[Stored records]
* * * * * * * * *

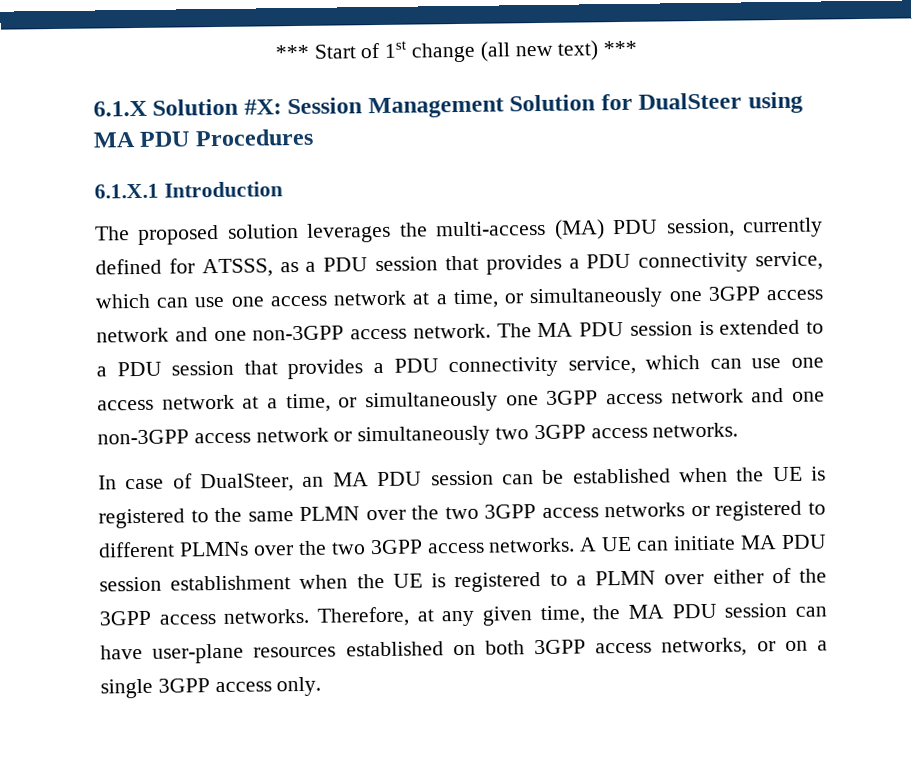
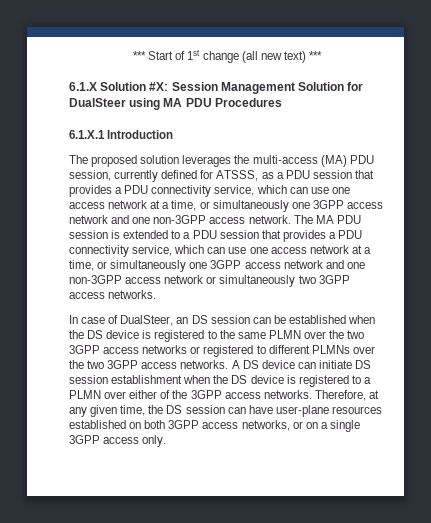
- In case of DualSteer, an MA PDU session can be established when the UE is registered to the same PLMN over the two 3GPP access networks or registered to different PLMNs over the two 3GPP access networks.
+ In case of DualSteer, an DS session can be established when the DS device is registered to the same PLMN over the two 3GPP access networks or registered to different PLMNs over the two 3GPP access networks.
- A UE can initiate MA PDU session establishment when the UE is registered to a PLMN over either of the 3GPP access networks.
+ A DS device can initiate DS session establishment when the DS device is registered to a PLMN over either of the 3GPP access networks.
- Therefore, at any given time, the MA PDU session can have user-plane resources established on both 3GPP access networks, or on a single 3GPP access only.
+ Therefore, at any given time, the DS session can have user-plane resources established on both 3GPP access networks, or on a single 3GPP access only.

* * * * * * * * *

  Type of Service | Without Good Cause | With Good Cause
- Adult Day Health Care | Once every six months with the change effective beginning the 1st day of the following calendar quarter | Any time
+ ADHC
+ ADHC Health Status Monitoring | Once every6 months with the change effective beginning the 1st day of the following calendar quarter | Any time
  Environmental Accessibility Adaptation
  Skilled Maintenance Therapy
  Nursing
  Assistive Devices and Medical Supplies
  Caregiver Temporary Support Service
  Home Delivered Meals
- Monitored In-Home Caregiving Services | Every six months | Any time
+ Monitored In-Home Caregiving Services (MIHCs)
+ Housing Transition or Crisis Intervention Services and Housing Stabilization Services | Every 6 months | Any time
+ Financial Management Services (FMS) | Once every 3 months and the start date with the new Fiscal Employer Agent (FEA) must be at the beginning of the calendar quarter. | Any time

* * * * * * * * *

* Aim of the exercise *
Find "- A UE can initiate" in the entries above and copy that whole line exactly, then each line after it through the line that contains "time, the DS".

* Solution to the problem *
- A UE can initiate MA PDU session establishment when the UE is registered to a PLMN over either of the 3GPP access networks.
+ A DS device can initiate DS session establishment when the DS device is registered to a PLMN over either of the 3GPP access networks.
- Therefore, at any given time, the MA PDU session can have user-plane resources established on both 3GPP access networks, or on a single 3GPP access only.
+ Therefore, at any given time, the DS session can have user-plane resources established on both 3GPP access networks, or on a single 3GPP access only.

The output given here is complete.